[Entries taken from a collection]
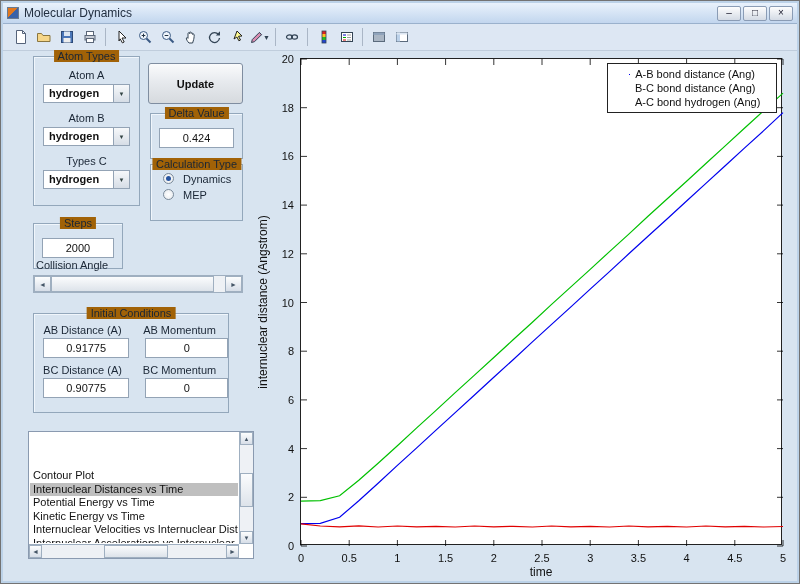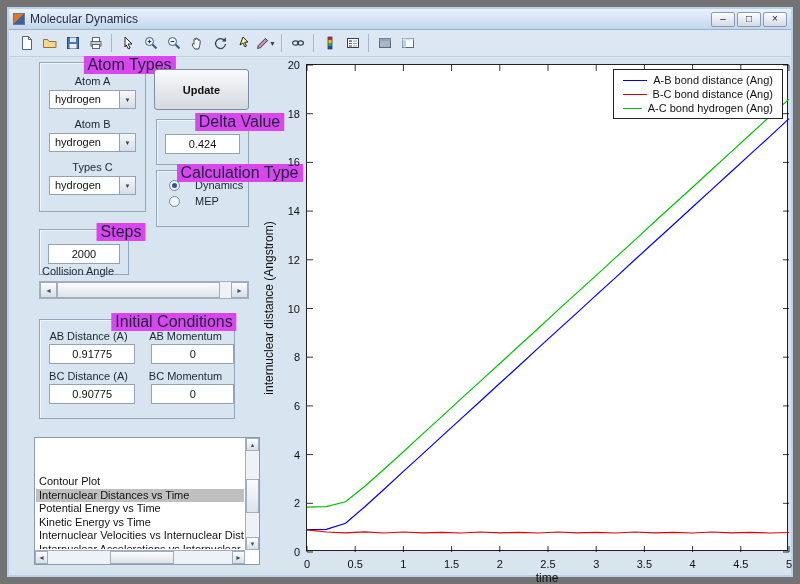--- a/index.html
+++ b/index.html
@@ -6,7 +6,7 @@
   html,body { width:800px; height:584px; overflow:hidden;
     font-family:"Liberation Sans", sans-serif; background:#fff; }
   .window { position:absolute; left:0; top:0; width:800px; height:584px;
-    background:#d8e4f0; border:7px solid #737373; box-shadow:inset 0 0 0 2px #bcd2e8; }
+    background:#d8e4f0; border:1px solid #737373; box-shadow:inset 0 0 0 2px #bcd2e8; }
   
   .titlebar { position:absolute; left:2px; top:2px; right:2px; height:21px;
     background:linear-gradient(#e9f2fc,#c2d6ee); display:flex; align-items:center;

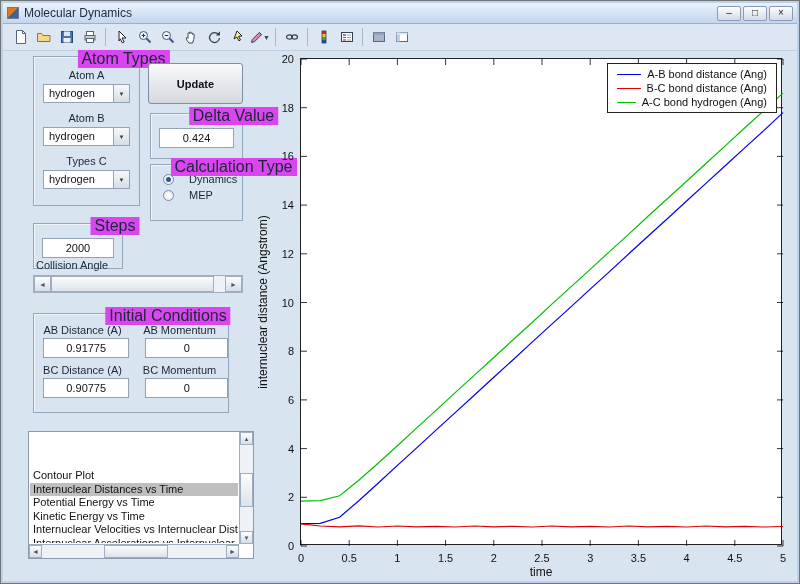--- a/index.html
+++ b/index.html
@@ -31,7 +31,7 @@
   
   .panel { position:absolute; border:1px solid #93a7bb; box-shadow:1px 1px 0 #f0f6fc inset; }
   .panel-title { position:absolute; top:-7px; left:50%; transform:translateX(-50%);
-    background:#d946ef; padding:0 4px; font-size:16px; color:#1a2635; white-space:nowrap;margin-left:37px; }
+    background:#a16207; padding:0 4px; font-size:11px; color:#1a2635; white-space:nowrap; }
   .lbl { font-size:11px; color:#1a2635; text-align:center; }
   .tfield { background:#fff; border:1px solid #93a3b5; font-size:11px; color:#111;
     display:flex; align-items:center; justify-content:center; }

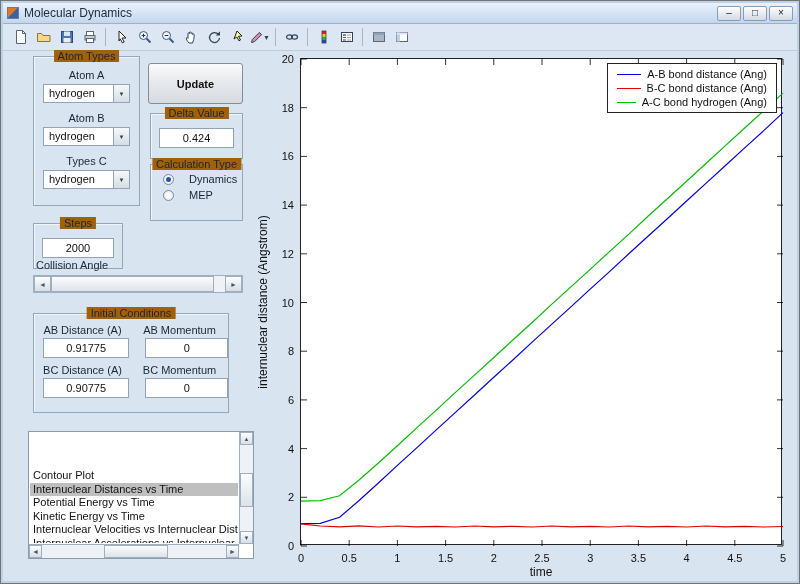--- a/index.html
+++ b/index.html
@@ -75,7 +75,7 @@
   .xlabel { position:absolute; left:297px; top:514px; width:482px; text-align:center;
     font-size:12px; color:#111; }
   .legend { position:absolute; top:4px; right:4px; width:170px; background:#fff;
-    border:1px solid #222; padding:3px 4px; }
+    border:1px solid #222; padding:3px 16px; }
   .legend-row { display:flex; align-items:center; height:14px; padding:0 5px; }
   .legend-line { width:30px; height:0; border-top:1.5px solid; margin-right:6px; }
   .legend-label { font-size:11px; color:#111; white-space:nowrap; }

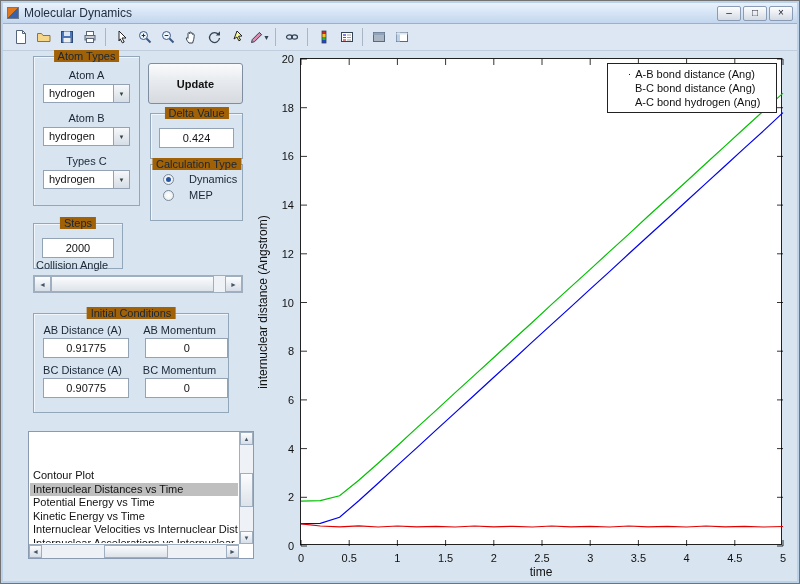--- a/index.html
+++ b/index.html
@@ -36,7 +36,7 @@
   .tfield { background:#fff; border:1px solid #93a3b5; font-size:11px; color:#111;
     display:flex; align-items:center; justify-content:center; }
   .combo { background:#fff; border:1px solid #93a3b5; display:flex; height:19px; }
-  .combo .ctxt { flex:1; font-size:11px; padding:2px 0 0 5px; color:#111; overflow:hidden; }
+  .combo .ctxt { flex:1; font-size:11px; padding:2px 0 0 5px; color:#111; overflow:hidden;font-weight:bold; }
   .combo .cbtn { width:16px; background:linear-gradient(#f6f8fa,#d6dde6);
     border-left:1px solid #93a3b5; display:flex; align-items:center; justify-content:center;
     font-size:6px; color:#344; }

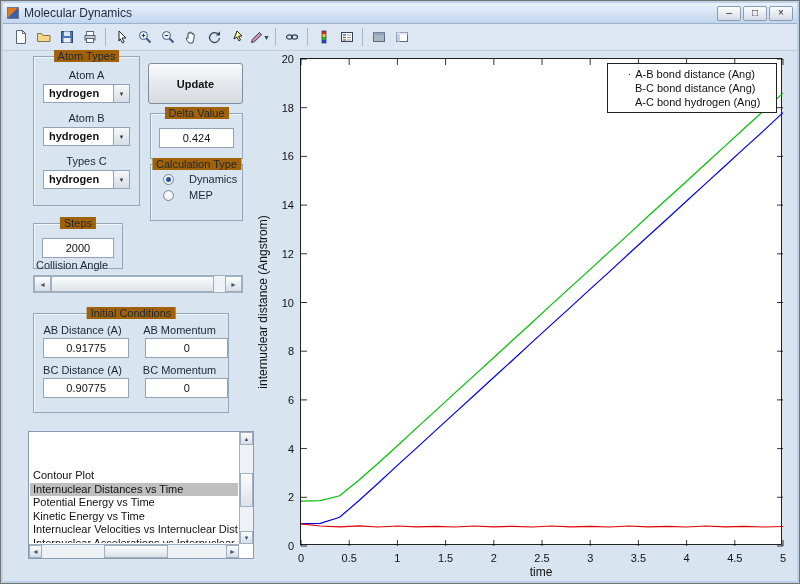--- a/index.html
+++ b/index.html
@@ -43,7 +43,7 @@
   .pushbtn { position:absolute; background:linear-gradient(#fafbfc,#e7eaee 45%,#d6dade);
     border:1px solid #7f8da0; border-radius:3px; font-size:11px; color:#111;
     display:flex; align-items:center; justify-content:center; }
-  .radio-row { display:flex; align-items:center; gap:15px; margin:4px 0 0 12px; }
+  .radio-row { display:flex; align-items:flex-start; gap:9px; margin:4px 0 0 12px; }
   .radio { width:11px; height:11px; border-radius:50%; border:1px solid #7a8a9a;
     background:radial-gradient(#fff,#e4e8ec); position:relative; }
   .radio.sel::after { content:""; position:absolute; left:2px; top:2px; width:5px; height:5px;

What you should do → Whenever the word "ctxt" occurs in a line of the records, that line counts once; state the total alone.

Task response → 2